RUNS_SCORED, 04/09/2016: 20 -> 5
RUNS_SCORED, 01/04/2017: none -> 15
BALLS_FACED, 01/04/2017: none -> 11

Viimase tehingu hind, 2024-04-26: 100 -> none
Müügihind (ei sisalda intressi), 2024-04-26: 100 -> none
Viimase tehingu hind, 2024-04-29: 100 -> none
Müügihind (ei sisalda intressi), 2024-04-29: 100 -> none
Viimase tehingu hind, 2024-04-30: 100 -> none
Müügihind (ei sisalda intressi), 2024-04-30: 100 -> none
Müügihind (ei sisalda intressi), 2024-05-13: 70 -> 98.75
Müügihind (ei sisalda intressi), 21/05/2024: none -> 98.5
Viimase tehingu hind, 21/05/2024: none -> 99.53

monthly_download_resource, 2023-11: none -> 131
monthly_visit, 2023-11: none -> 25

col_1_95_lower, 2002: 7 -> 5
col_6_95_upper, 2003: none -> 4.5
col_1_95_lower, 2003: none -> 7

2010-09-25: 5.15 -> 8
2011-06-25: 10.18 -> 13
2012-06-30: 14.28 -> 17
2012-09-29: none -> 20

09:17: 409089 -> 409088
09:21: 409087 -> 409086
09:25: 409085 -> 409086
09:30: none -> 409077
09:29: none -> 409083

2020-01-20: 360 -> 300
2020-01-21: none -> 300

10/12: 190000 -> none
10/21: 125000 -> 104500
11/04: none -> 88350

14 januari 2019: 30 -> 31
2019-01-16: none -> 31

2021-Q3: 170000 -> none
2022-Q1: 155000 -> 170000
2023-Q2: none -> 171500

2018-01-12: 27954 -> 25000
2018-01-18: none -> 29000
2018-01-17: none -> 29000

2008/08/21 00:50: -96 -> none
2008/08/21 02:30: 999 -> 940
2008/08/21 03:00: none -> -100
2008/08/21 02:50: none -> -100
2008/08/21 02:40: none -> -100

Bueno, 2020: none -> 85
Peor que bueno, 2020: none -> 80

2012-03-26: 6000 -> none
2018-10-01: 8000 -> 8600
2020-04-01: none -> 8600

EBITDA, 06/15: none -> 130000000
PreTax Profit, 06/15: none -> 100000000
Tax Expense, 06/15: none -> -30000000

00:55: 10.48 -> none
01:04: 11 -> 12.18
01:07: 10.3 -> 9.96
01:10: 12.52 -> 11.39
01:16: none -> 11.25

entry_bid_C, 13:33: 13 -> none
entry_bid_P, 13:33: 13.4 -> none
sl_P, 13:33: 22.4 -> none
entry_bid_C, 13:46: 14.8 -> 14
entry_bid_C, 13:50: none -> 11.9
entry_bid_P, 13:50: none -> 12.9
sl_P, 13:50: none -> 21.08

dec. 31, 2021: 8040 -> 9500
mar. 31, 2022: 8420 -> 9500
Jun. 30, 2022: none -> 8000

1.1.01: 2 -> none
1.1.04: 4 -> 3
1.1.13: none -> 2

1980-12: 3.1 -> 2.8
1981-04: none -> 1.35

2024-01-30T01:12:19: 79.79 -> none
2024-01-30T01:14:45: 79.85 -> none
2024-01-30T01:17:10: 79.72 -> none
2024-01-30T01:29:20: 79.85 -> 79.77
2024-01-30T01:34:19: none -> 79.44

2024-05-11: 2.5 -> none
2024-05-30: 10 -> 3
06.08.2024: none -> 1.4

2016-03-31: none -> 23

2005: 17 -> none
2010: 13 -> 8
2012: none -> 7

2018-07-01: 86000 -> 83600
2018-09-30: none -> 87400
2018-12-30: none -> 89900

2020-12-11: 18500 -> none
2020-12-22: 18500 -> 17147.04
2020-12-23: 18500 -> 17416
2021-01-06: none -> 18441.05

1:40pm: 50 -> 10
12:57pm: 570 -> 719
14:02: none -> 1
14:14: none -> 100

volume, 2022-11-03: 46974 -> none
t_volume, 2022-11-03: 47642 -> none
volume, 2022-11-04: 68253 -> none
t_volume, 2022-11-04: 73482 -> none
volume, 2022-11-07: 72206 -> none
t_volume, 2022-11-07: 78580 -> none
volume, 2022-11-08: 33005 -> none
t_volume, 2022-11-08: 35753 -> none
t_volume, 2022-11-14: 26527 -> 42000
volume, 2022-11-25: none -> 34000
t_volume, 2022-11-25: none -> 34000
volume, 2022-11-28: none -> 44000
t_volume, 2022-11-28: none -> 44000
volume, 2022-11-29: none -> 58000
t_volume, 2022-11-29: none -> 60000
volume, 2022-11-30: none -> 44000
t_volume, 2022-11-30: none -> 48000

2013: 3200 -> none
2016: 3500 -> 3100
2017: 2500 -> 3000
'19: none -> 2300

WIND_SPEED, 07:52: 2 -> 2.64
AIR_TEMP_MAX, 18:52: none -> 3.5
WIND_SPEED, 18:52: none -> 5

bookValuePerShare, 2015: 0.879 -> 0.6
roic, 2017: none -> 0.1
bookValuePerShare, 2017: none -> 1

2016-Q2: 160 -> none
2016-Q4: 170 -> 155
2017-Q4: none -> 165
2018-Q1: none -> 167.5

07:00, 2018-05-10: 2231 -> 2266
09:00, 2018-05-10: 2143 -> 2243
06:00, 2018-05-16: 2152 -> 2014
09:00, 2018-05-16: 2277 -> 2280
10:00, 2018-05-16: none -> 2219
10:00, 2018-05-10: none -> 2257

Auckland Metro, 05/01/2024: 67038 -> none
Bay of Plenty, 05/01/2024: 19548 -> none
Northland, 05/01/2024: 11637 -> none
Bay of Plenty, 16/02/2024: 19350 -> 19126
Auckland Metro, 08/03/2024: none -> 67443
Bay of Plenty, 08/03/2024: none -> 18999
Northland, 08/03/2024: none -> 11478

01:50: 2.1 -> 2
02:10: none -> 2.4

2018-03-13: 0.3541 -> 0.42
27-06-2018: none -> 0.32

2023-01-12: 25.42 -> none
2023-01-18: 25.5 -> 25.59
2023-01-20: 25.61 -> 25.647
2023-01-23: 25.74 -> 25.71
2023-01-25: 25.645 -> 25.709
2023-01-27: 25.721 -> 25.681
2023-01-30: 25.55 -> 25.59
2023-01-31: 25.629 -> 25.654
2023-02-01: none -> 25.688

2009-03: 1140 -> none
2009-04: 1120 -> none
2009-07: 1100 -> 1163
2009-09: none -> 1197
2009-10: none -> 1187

*-*-*

Work request — Beginning with the line above that contains "EBITDA, 06/15: none -> 130000000", copy each line exactly up to and including the line that contains "t_volume, 2022-11-29: none -> 60000", and go no further.

Solution for this task —
EBITDA, 06/15: none -> 130000000
PreTax Profit, 06/15: none -> 100000000
Tax Expense, 06/15: none -> -30000000

00:55: 10.48 -> none
01:04: 11 -> 12.18
01:07: 10.3 -> 9.96
01:10: 12.52 -> 11.39
01:16: none -> 11.25

entry_bid_C, 13:33: 13 -> none
entry_bid_P, 13:33: 13.4 -> none
sl_P, 13:33: 22.4 -> none
entry_bid_C, 13:46: 14.8 -> 14
entry_bid_C, 13:50: none -> 11.9
entry_bid_P, 13:50: none -> 12.9
sl_P, 13:50: none -> 21.08

dec. 31, 2021: 8040 -> 9500
mar. 31, 2022: 8420 -> 9500
Jun. 30, 2022: none -> 8000

1.1.01: 2 -> none
1.1.04: 4 -> 3
1.1.13: none -> 2

1980-12: 3.1 -> 2.8
1981-04: none -> 1.35

2024-01-30T01:12:19: 79.79 -> none
2024-01-30T01:14:45: 79.85 -> none
2024-01-30T01:17:10: 79.72 -> none
2024-01-30T01:29:20: 79.85 -> 79.77
2024-01-30T01:34:19: none -> 79.44

2024-05-11: 2.5 -> none
2024-05-30: 10 -> 3
06.08.2024: none -> 1.4

2016-03-31: none -> 23

2005: 17 -> none
2010: 13 -> 8
2012: none -> 7

2018-07-01: 86000 -> 83600
2018-09-30: none -> 87400
2018-12-30: none -> 89900

2020-12-11: 18500 -> none
2020-12-22: 18500 -> 17147.04
2020-12-23: 18500 -> 17416
2021-01-06: none -> 18441.05

1:40pm: 50 -> 10
12:57pm: 570 -> 719
14:02: none -> 1
14:14: none -> 100

volume, 2022-11-03: 46974 -> none
t_volume, 2022-11-03: 47642 -> none
volume, 2022-11-04: 68253 -> none
t_volume, 2022-11-04: 73482 -> none
volume, 2022-11-07: 72206 -> none
t_volume, 2022-11-07: 78580 -> none
volume, 2022-11-08: 33005 -> none
t_volume, 2022-11-08: 35753 -> none
t_volume, 2022-11-14: 26527 -> 42000
volume, 2022-11-25: none -> 34000
t_volume, 2022-11-25: none -> 34000
volume, 2022-11-28: none -> 44000
t_volume, 2022-11-28: none -> 44000
volume, 2022-11-29: none -> 58000
t_volume, 2022-11-29: none -> 60000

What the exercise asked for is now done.